I. Motion for Bill of Particulars (Docket No. 11)
Defendant moves the Court, pursuant to Fed. R. Crim. P. 7(f), to order the United States to provide the following particulars: (1) the exact location, including the street address where the alleged crimes charged in the indictment took place; (2) the exact dates and times of the alleged criminal acts charged; (3) the precise manner in which the crimes are alleged to have been committed; (4) the names and addresses of any person who actively participated in the matters of which Defendant stands accused and who furnished information to law enforcement; (5) the names and addresses of persons who participated in, saw, or who are otherwise qualified to testify in court about, the commission of the crimes charged; and (6) the names and addresses of, and oral and written statements made by, witnesses and/or Defendant upon which the indictment is founded. (Docket No. 11, at 1-2.) The United States objects to Defendant's Motion, arguing that Defendant has already been provided with the information requested in numbers (1), (2), and (3), that Defendant is not entitled to the disclosure sought in numbers (4) and (5), and that the United States has provided all statements of Defendant and is prepared to comply with the requirements of the Jencks Act relative to number (6). (Docket No. 24, at 1-3.)

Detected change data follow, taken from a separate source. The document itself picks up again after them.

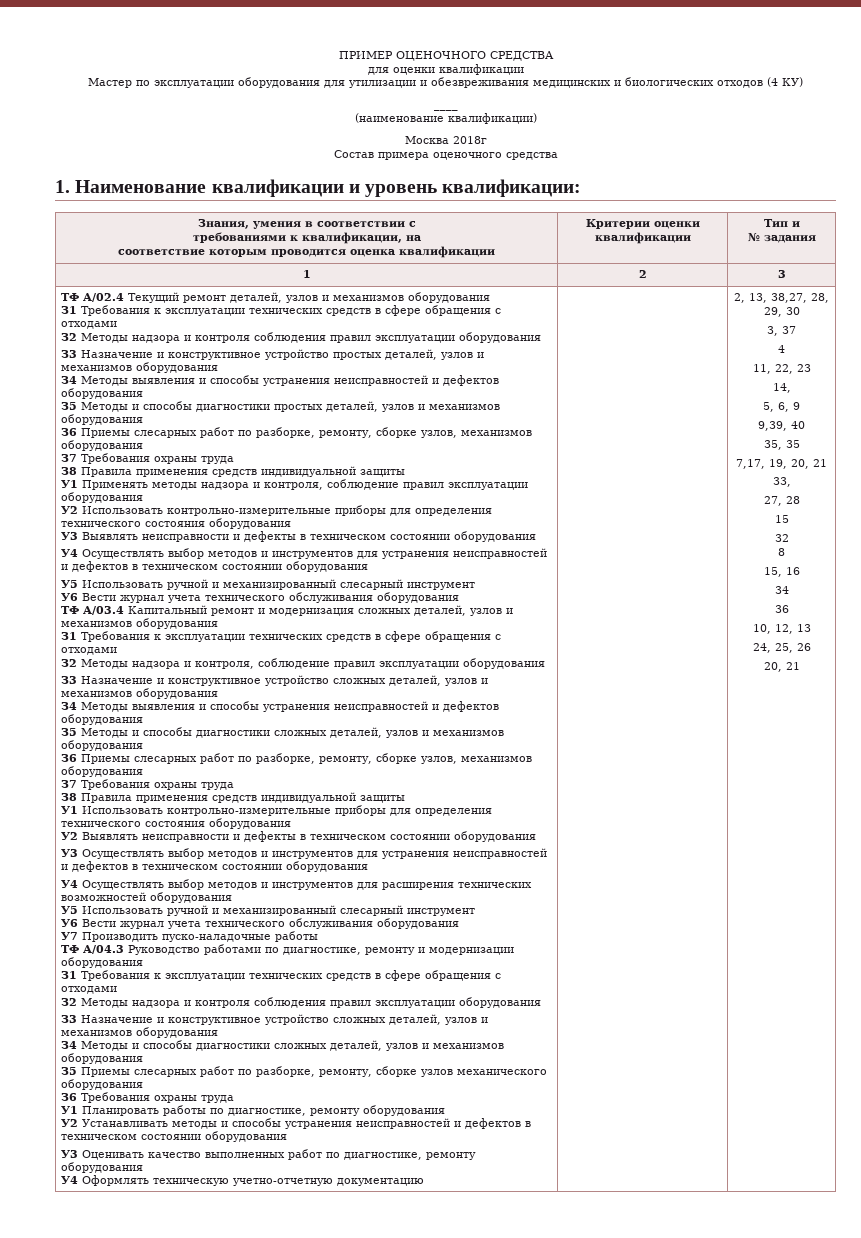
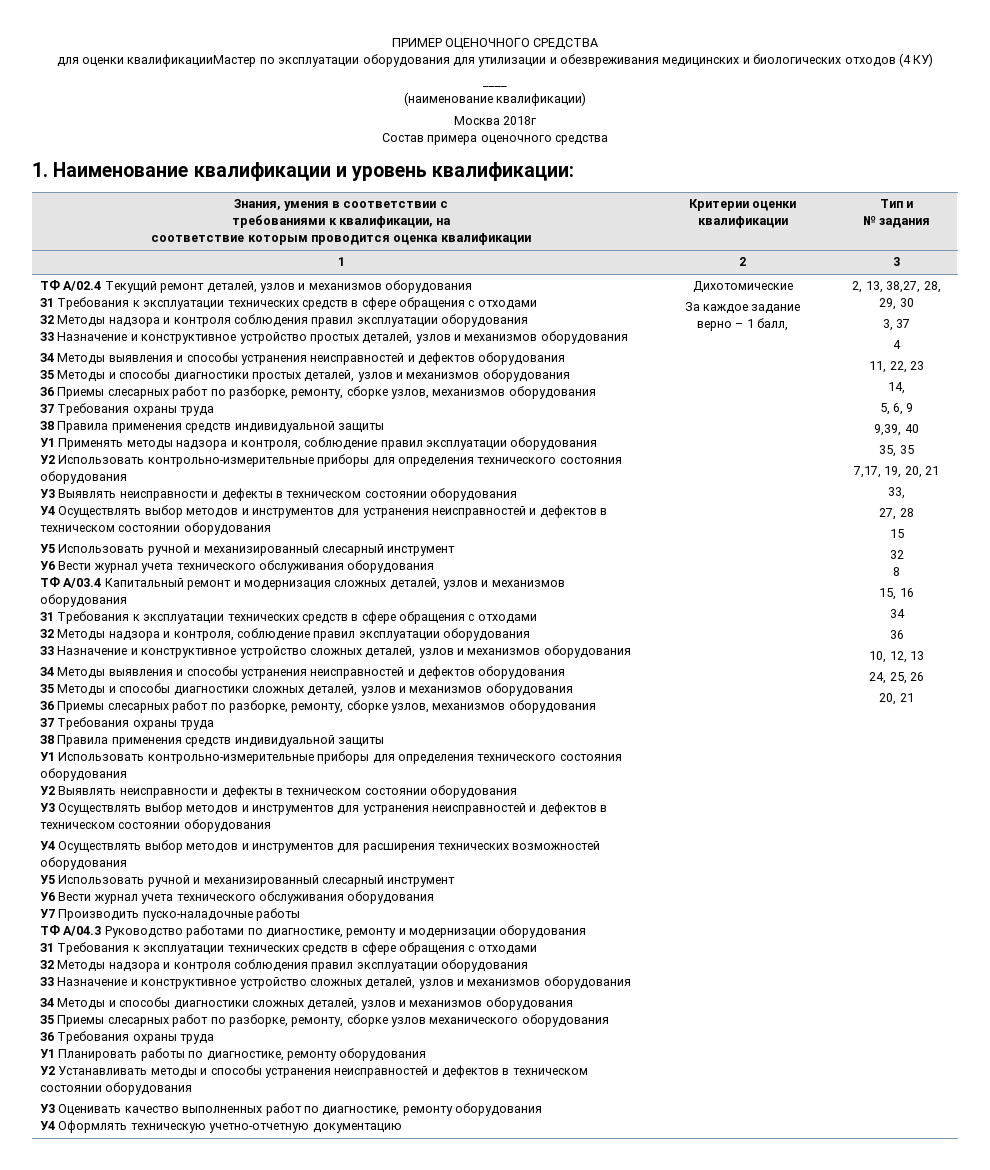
- для оценки квалификации
- Мастер по эксплуатации оборудования для утилизации и обезвреживания медицинских и биологических отходов (4 КУ)
+ для оценки квалификацииМастер по эксплуатации оборудования для утилизации и обезвреживания медицинских и биологических отходов (4 КУ)
+ Дихотомические
+ За каждое задание
+ верно – 1 балл,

Federal Rule of Criminal Procedure 7(f) provides:
The court may direct the filing of a bill of particulars. A motion for a bill of particulars may be made before arraignment or within ten days after arraignment or at such later time as the court may permit. A bill of particulars may be amended at any time subject to such conditions as justice requires.
The Sixth Circuit has held that a bill of particulars is meant to be used as a tool to minimize surprise and assist a defendant in obtaining the information needed to prepare his defense and to preclude a second prosecution for the same crimes. United States v. Salisbury, 983 F.2d 1369, 1375 (6th Cir. 1993) (citing United States v. Birmley, 529 F.2d 103, 108 (6th Cir. 1976); United States v. Haskins, 345 F.2d 111, 114 (6th Cir. 1965)). However, it is not meant as a tool for the defense to obtain detailed disclosure of all evidence held by the government before trial. Id. (citations omitted). Further, a defendant is not entitled to discover all the overt acts that might be proven at trial. Id. (citing United States v. Kilrain, 566 F.2d 979, 985 (5th Cir. 1978)). The test in passing on a motion for a bill of particulars is whether the defendant has enough information about the offense charged to enable him to prepare adequately for trial. United States v. Graham, 487 F.Supp. 1317, 1320 (W.D. Ky. 1980) (citing 1 WRIGHT, FEDERAL PRACTICE AND PROCEDURE: CRIMINAL § 129). A court does not abuse its discretion by denying a bill of particulars in light of a detailed indictment. See Salisbury, 983 F.2d at 1375; United States v. Mahar, 801 F.2d 1477, 1503 (6th Cir. 1986).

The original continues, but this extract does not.